Late 90's

Data management strategies have historically followed a graduated curation process that begins with raw data ingestion then progresses through stages of curation and aggregation for analytics. This process, established in the late 1990s, includes:

  1. Data Staging: Data is transferred from source systems to a raw landing zone.
  2. Data Operationalization: Data is patched up to create a pristine source representation, suitable for querying.
  3. Aggregation for Analytics: Data is further processed to support aggregated analytics.
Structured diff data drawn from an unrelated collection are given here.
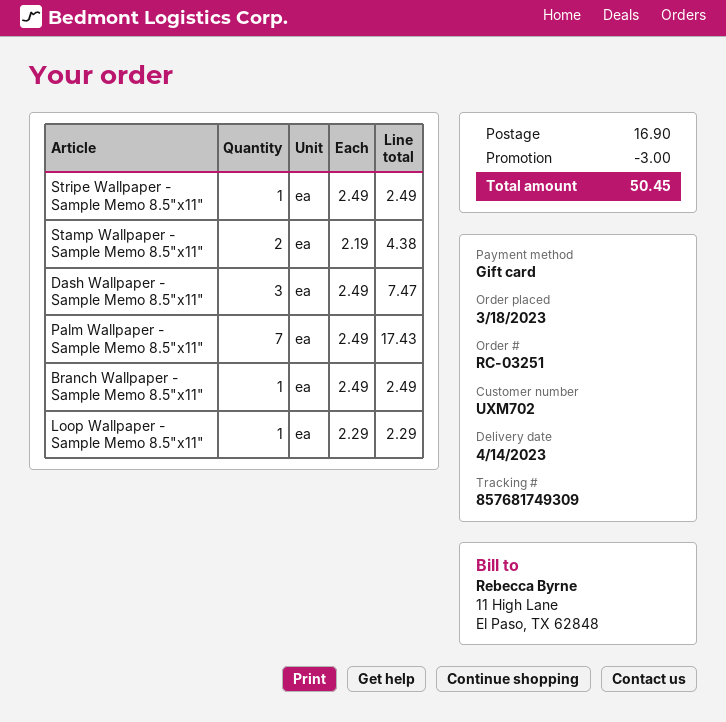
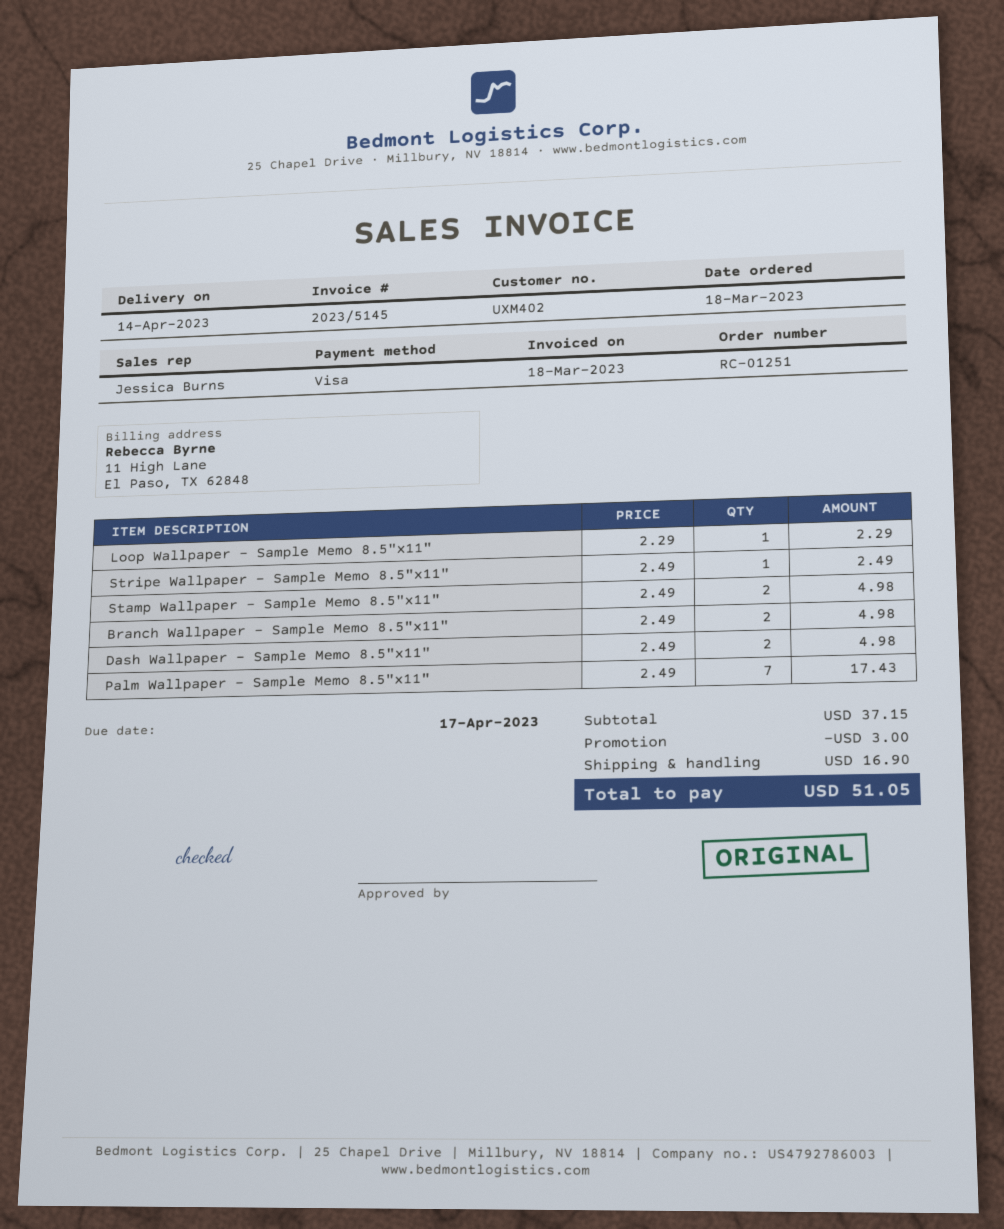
order number: RC-03251 -> RC-01251
customer number: UXM702 -> UXM402
payment method: gift card -> Visa
Stamp Wallpaper - Sample Memo 8.5"x11": 2 x 2.19 = 4.38 -> 2 x 2.49 = 4.98
Dash Wallpaper - Sample Memo 8.5"x11": 3 x 2.49 = 7.47 -> 2 x 2.49 = 4.98
Branch Wallpaper - Sample Memo 8.5"x11": 1 x 2.49 = 2.49 -> 2 x 2.49 = 4.98
total: 50.45 -> 51.05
In the late 90s and early 2000’s, when organizations produced these layers they often were part of an ETL process. Much of the transformation of data happened in flight, and the data would get persisted to fit organizational needs. The target for landing the data was often called a “staging area” or an “Operational Data Store (ODS)”. Sometimes these layers would be separated to facilitate different needs around the data. For example, the more real-time the data became, the data often needed to be staged before landing in the ODS to keep it from housing incomplete transactions. These early architectures emerged out of necessity and were formalized into books by Bill Inmon and later Ralph Kimball.

Much like AI is all-the-buzz today, the early 2000’s buzz tech was the Data Warehouse. Like AI today everybody said they were doing it, but few were actually aware of what they were doing with it. The best practices of the graduated architecture that lead to a Data Warehouse is alive and well today. Folks who speak of some ethereal “next best thing” have returned over and over again to the Data Warehouse. Back when the Data Warehouse took its name, to end users, it was this thing that helped with Analytics. To architects it was a bevy of data curation layers that graduated the data into an analytically ready state of facts and dimensions. Since most organizations’ users really only interacted with the Data Warehouse, that simplicity fit its time.

 

Ha-Duped

This graduated Data Warehouse architecture dominated the analytical marketplace. However, post 2010s a new entrant came in the form of Google’s Map Reduce. Google at the time could do no wrong, their tech was considered almost magical. This is especially the case for business people that couldn’t understand how it was possible that searches came back so quickly but their own data took an eternity to query. So when Hadoop took the technology and packaged it as an open source project, the stage was set for a good-ole fashion hype-cycle. 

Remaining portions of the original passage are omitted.